'''
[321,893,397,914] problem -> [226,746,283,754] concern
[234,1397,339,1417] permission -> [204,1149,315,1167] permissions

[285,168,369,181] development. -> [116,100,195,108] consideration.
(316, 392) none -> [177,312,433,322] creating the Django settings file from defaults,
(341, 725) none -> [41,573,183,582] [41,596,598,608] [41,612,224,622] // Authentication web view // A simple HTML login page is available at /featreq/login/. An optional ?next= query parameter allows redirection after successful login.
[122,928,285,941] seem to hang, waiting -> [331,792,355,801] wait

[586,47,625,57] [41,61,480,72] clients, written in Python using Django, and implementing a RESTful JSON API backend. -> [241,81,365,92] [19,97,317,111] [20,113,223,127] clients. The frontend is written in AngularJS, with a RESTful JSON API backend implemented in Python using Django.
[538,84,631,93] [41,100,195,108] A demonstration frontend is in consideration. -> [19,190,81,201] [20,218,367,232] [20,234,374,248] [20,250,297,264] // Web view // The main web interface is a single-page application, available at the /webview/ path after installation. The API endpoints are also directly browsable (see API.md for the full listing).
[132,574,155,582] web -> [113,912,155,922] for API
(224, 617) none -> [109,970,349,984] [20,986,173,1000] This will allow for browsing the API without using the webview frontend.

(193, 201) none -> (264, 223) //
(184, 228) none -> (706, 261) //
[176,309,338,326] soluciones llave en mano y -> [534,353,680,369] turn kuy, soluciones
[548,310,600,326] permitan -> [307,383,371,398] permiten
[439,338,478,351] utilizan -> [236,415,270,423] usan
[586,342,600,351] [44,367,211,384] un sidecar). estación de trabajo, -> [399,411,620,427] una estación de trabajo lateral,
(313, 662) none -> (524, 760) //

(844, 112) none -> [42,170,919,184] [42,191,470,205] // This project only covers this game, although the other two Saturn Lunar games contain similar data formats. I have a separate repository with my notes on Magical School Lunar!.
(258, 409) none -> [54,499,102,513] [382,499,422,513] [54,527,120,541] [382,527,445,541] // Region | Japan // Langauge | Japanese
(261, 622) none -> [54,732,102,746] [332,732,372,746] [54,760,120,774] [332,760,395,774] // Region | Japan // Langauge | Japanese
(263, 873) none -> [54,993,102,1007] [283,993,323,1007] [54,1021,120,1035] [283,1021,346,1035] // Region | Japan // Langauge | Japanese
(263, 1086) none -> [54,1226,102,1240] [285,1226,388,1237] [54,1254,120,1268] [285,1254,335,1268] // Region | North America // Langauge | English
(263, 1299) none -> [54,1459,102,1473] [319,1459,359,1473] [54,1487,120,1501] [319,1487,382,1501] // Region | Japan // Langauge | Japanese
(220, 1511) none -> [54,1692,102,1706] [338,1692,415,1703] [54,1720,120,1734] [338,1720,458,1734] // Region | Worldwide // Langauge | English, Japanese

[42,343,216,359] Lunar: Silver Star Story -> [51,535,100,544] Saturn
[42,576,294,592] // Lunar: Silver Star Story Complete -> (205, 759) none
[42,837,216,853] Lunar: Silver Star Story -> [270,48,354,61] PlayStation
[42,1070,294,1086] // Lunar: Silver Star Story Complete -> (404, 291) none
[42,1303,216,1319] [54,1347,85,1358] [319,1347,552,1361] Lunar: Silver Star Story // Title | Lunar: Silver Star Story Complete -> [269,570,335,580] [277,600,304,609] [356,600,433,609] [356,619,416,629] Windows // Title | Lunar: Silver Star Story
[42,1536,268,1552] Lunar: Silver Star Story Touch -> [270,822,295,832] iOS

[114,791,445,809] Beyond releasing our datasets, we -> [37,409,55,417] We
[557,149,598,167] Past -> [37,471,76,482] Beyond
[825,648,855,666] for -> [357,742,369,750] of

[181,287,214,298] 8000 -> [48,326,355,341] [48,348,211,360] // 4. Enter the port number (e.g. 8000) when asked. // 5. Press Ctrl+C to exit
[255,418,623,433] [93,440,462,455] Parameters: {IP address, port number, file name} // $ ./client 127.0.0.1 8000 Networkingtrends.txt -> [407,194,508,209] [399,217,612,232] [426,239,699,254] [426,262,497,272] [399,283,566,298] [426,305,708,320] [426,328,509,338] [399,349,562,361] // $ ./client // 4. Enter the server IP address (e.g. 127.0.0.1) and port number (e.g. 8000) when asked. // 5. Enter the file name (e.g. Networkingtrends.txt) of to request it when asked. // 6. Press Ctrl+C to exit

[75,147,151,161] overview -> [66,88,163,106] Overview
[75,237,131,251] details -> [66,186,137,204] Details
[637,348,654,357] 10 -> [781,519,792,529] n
'''
> _What you will do_
From the data above, give every line again exactly as it appears.

> _Exercise output_
[321,893,397,914] problem -> [226,746,283,754] concern
[234,1397,339,1417] permission -> [204,1149,315,1167] permissions

[285,168,369,181] development. -> [116,100,195,108] consideration.
(316, 392) none -> [177,312,433,322] creating the Django settings file from defaults,
(341, 725) none -> [41,573,183,582] [41,596,598,608] [41,612,224,622] // Authentication web view // A simple HTML login page is available at /featreq/login/. An optional ?next= query parameter allows redirection after successful login.
[122,928,285,941] seem to hang, waiting -> [331,792,355,801] wait

[586,47,625,57] [41,61,480,72] clients, written in Python using Django, and implementing a RESTful JSON API backend. -> [241,81,365,92] [19,97,317,111] [20,113,223,127] clients. The frontend is written in AngularJS, with a RESTful JSON API backend implemented in Python using Django.
[538,84,631,93] [41,100,195,108] A demonstration frontend is in consideration. -> [19,190,81,201] [20,218,367,232] [20,234,374,248] [20,250,297,264] // Web view // The main web interface is a single-page application, available at the /webview/ path after installation. The API endpoints are also directly browsable (see API.md for the full listing).
[132,574,155,582] web -> [113,912,155,922] for API
(224, 617) none -> [109,970,349,984] [20,986,173,1000] This will allow for browsing the API without using the webview frontend.

(193, 201) none -> (264, 223) //
(184, 228) none -> (706, 261) //
[176,309,338,326] soluciones llave en mano y -> [534,353,680,369] turn kuy, soluciones
[548,310,600,326] permitan -> [307,383,371,398] permiten
[439,338,478,351] utilizan -> [236,415,270,423] usan
[586,342,600,351] [44,367,211,384] un sidecar). estación de trabajo, -> [399,411,620,427] una estación de trabajo lateral,
(313, 662) none -> (524, 760) //

(844, 112) none -> [42,170,919,184] [42,191,470,205] // This project only covers this game, although the other two Saturn Lunar games contain similar data formats. I have a separate repository with my notes on Magical School Lunar!.
(258, 409) none -> [54,499,102,513] [382,499,422,513] [54,527,120,541] [382,527,445,541] // Region | Japan // Langauge | Japanese
(261, 622) none -> [54,732,102,746] [332,732,372,746] [54,760,120,774] [332,760,395,774] // Region | Japan // Langauge | Japanese
(263, 873) none -> [54,993,102,1007] [283,993,323,1007] [54,1021,120,1035] [283,1021,346,1035] // Region | Japan // Langauge | Japanese
(263, 1086) none -> [54,1226,102,1240] [285,1226,388,1237] [54,1254,120,1268] [285,1254,335,1268] // Region | North America // Langauge | English
(263, 1299) none -> [54,1459,102,1473] [319,1459,359,1473] [54,1487,120,1501] [319,1487,382,1501] // Region | Japan // Langauge | Japanese
(220, 1511) none -> [54,1692,102,1706] [338,1692,415,1703] [54,1720,120,1734] [338,1720,458,1734] // Region | Worldwide // Langauge | English, Japanese

[42,343,216,359] Lunar: Silver Star Story -> [51,535,100,544] Saturn
[42,576,294,592] // Lunar: Silver Star Story Complete -> (205, 759) none
[42,837,216,853] Lunar: Silver Star Story -> [270,48,354,61] PlayStation
[42,1070,294,1086] // Lunar: Silver Star Story Complete -> (404, 291) none
[42,1303,216,1319] [54,1347,85,1358] [319,1347,552,1361] Lunar: Silver Star Story // Title | Lunar: Silver Star Story Complete -> [269,570,335,580] [277,600,304,609] [356,600,433,609] [356,619,416,629] Windows // Title | Lunar: Silver Star Story
[42,1536,268,1552] Lunar: Silver Star Story Touch -> [270,822,295,832] iOS

[114,791,445,809] Beyond releasing our datasets, we -> [37,409,55,417] We
[557,149,598,167] Past -> [37,471,76,482] Beyond
[825,648,855,666] for -> [357,742,369,750] of

[181,287,214,298] 8000 -> [48,326,355,341] [48,348,211,360] // 4. Enter the port number (e.g. 8000) when asked. // 5. Press Ctrl+C to exit
[255,418,623,433] [93,440,462,455] Parameters: {IP address, port number, file name} // $ ./client 127.0.0.1 8000 Networkingtrends.txt -> [407,194,508,209] [399,217,612,232] [426,239,699,254] [426,262,497,272] [399,283,566,298] [426,305,708,320] [426,328,509,338] [399,349,562,361] // $ ./client // 4. Enter the server IP address (e.g. 127.0.0.1) and port number (e.g. 8000) when asked. // 5. Enter the file name (e.g. Networkingtrends.txt) of to request it when asked. // 6. Press Ctrl+C to exit

[75,147,151,161] overview -> [66,88,163,106] Overview
[75,237,131,251] details -> [66,186,137,204] Details
[637,348,654,357] 10 -> [781,519,792,529] n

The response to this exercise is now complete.